## [Data supplied]
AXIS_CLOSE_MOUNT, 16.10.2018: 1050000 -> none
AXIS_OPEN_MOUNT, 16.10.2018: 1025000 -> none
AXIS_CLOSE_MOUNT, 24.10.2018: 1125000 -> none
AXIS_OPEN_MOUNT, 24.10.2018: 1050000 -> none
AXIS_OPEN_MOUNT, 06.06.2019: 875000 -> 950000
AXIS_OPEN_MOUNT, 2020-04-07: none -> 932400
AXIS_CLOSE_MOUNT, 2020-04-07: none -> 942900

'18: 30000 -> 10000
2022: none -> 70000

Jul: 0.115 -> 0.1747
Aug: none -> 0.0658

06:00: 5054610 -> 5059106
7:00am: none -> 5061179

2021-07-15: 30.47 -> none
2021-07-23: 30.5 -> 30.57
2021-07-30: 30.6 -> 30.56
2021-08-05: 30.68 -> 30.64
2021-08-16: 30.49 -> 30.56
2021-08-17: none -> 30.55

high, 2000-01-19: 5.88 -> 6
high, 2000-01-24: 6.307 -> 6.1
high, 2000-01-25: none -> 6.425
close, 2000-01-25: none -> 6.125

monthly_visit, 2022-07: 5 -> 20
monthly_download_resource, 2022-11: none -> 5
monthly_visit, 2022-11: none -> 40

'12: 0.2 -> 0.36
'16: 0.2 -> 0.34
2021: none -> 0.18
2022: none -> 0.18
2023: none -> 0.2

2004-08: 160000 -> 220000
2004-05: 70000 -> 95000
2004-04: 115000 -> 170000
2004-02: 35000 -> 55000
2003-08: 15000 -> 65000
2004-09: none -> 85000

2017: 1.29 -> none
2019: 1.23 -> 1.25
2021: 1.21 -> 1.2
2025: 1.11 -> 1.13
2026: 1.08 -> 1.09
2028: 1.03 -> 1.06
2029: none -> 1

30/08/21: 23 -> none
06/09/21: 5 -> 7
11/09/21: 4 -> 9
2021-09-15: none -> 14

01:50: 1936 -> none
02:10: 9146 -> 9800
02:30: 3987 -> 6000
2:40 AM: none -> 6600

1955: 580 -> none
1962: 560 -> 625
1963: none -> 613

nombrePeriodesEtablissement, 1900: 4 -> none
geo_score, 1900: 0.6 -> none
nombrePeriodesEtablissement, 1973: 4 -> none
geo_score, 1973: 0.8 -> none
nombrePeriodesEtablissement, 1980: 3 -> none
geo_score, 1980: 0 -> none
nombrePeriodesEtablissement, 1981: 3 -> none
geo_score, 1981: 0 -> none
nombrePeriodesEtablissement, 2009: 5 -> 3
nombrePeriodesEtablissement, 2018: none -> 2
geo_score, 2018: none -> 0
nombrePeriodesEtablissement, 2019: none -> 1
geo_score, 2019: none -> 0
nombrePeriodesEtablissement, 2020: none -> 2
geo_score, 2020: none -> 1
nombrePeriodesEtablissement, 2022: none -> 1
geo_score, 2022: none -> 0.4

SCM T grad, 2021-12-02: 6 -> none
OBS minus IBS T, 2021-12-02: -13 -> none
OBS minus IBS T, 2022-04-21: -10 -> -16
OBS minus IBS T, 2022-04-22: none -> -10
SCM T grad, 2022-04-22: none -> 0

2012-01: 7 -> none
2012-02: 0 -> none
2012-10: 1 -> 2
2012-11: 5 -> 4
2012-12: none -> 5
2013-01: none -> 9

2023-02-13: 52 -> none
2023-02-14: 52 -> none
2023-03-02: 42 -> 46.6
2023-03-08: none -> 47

## [Problem to solve]
Say how many lines of the entries above include the string "high", giving the number and nothing else.

## [Answer box]
3